# What is required:
Among the entries below, how many lines include the string "none"? Answer with only the number.

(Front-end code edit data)
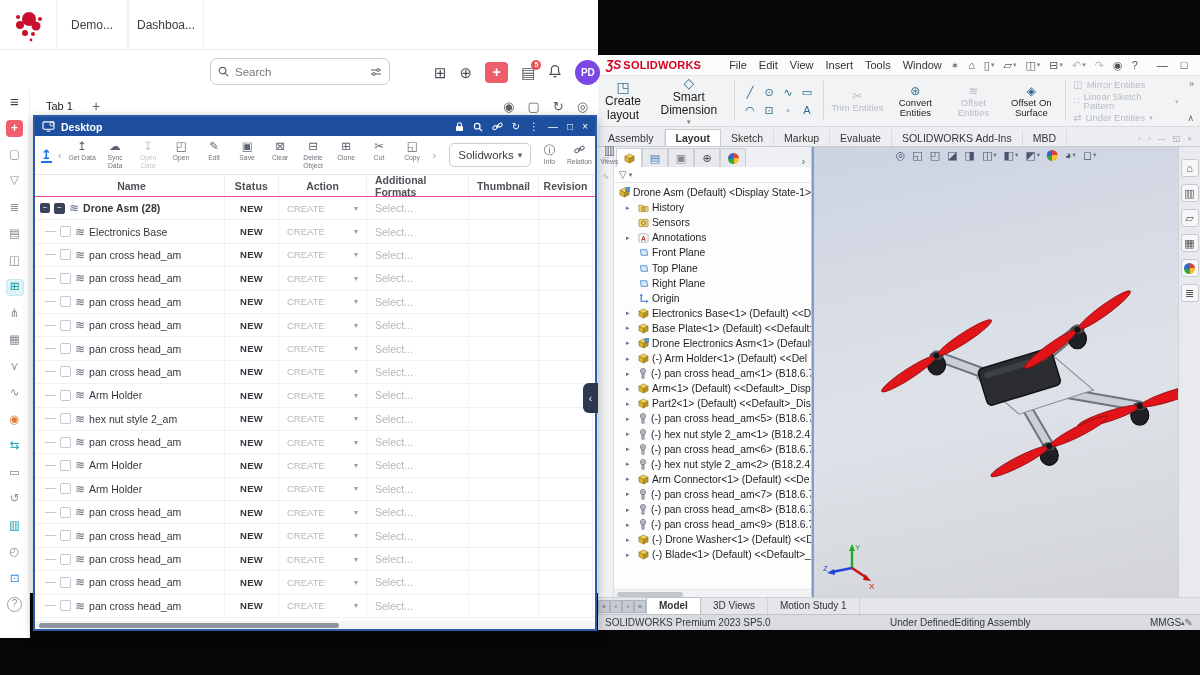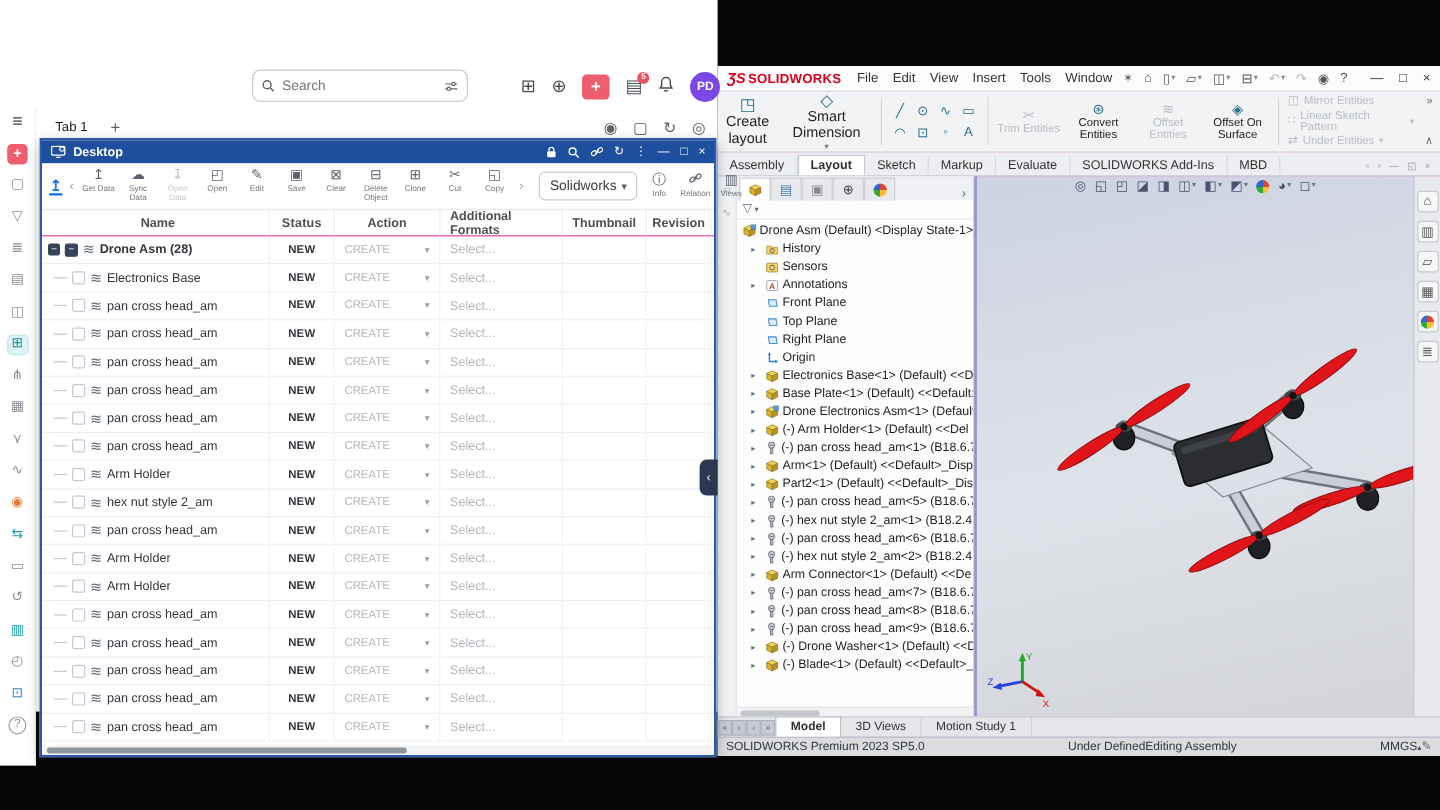--- a/index.html
+++ b/index.html
@@ -84,27 +84,27 @@
 .cb-ind{background:#39435a;border-color:#39435a}
 .stick{font-size:12px;color:#5f6b7c;flex:none;line-height:1}
 .nm{font-size:10.5px;color:#33373d;white-space:nowrap;overflow:hidden}
 .trow.root .nm{font-weight:bold}
 #hscroll{height:8px;background:#f3f4f6;flex:none;position:relative}
 #hscroll .thumb{position:absolute;left:4px;top:1.5px;width:300px;height:5px;background:#8f959e;border-radius:3px}
 #phandle{left:583px;top:383px;width:15px;height:30px;background:#2b3850;border-radius:6px 0 0 6px;color:#fff;
   display:flex;align-items:center;justify-content:center;font-size:10px;z-index:6}
 
 
-#swroot{left:598px;top:55px;width:602px;height:575px;background:#d946ef}
+#swroot{left:598px;top:55px;width:602px;height:575px;background:#15803d}
 #swtitle{position:absolute;left:0;top:0;width:602px;height:21px;background:#fbfcfd;display:flex;align-items:center;
   padding:0 8px;gap:9px;border-bottom:1px solid #e8e8e8}
 #swlogo{display:flex;align-items:baseline;gap:2px;color:#d6001c;font-size:11px;flex:none}
 #swlogo .lp{font-style:italic;font-weight:bold;font-size:12px}
 #swlogo .lt{font-weight:bold;letter-spacing:.2px}
-#swmenus{display:flex;gap:12px;font-size:11px;color:#333;margin-left:4px}
+#swmenus{display:flex;gap:12px;font-size:11px;color:#333;margin-left:19px}
 .swpin{color:#666;font-size:10px}
 #swquick{display:flex;gap:9px;align-items:center;margin-left:auto;font-size:11px;color:#555}
 .qi{display:flex;align-items:center;gap:1px}
 .qi .c{font-size:7px;color:#888}
 .qi.dis{color:#bbb}
 #swwin{display:flex;gap:13px;color:#333;font-size:11px;margin-left:10px;align-items:center}
 #cmdmgr{position:absolute;left:0;top:21px;width:602px;height:51px;background:#f2f3f5;border-bottom:1px solid #d8dadd;
   display:flex;align-items:stretch;padding:2px 4px;gap:7px}
 .cm-big{display:flex;flex-direction:column;align-items:center;justify-content:center;gap:1px;text-align:center}
 .cm-big .ic{font-size:14px;color:#2e6e8e;line-height:1}
@@ -171,20 +171,34 @@
   display:flex;align-items:center;padding:0 7px;font-size:10px;color:#33373d;}
 #swstatus .sp{flex:1}
 </style>
 </head>
 <body>
 
 <div class="stage">
 
   <div class="ab" id="lapp"></div>
 
+  <div class="ab" id="lheader">
+    <svg class="ab" style="left:9px;top:6px" width="40" height="38" viewBox="0 0 40 36">
+      <circle cx="20" cy="12" r="7" fill="#c8102e"></circle>
+        <circle cx="11" cy="18" r="4" fill="#c8102e"></circle>
+      <circle cx="27" cy="19" r="4.5" fill="#c8102e"></circle>
+        <circle cx="16" cy="26" r="3" fill="#c8102e"></circle>
+      <circle cx="24" cy="27" r="2" fill="#c8102e"></circle>
+        <circle cx="31" cy="12" r="2" fill="#c8102e"></circle>
+      <circle cx="9" cy="10" r="2" fill="#c8102e"></circle>
+        <circle cx="22" cy="33" r="1.4" fill="#c8102e"></circle>
+    </svg>
+    <div class="hdr-tab" style="left:56px;width:72px">Demo...</div>
+    <div class="hdr-tab" style="left:128px;width:76px">Dashboa...</div>
+  </div>
 
   <div class="ab" id="searchbox">
     <svg width="11" height="11" viewBox="0 0 12 12">
       <circle cx="5" cy="5" r="3.6" fill="none" stroke="#5f6368" stroke-width="1.3"></circle>
       <line x1="8" y1="8" x2="11" y2="11" stroke="#5f6368" stroke-width="1.3"></line>
       </svg>
     <input readonly="" placeholder="Search" style="">
     <svg width="12" height="10" viewBox="0 0 12 10">
       <line x1="1" y1="3" x2="11" y2="3" stroke="#5f6368" stroke-width="1"></line>
       <line x1="1" y1="7" x2="11" y2="7" stroke="#5f6368" stroke-width="1"></line>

# Output of the exercise:
4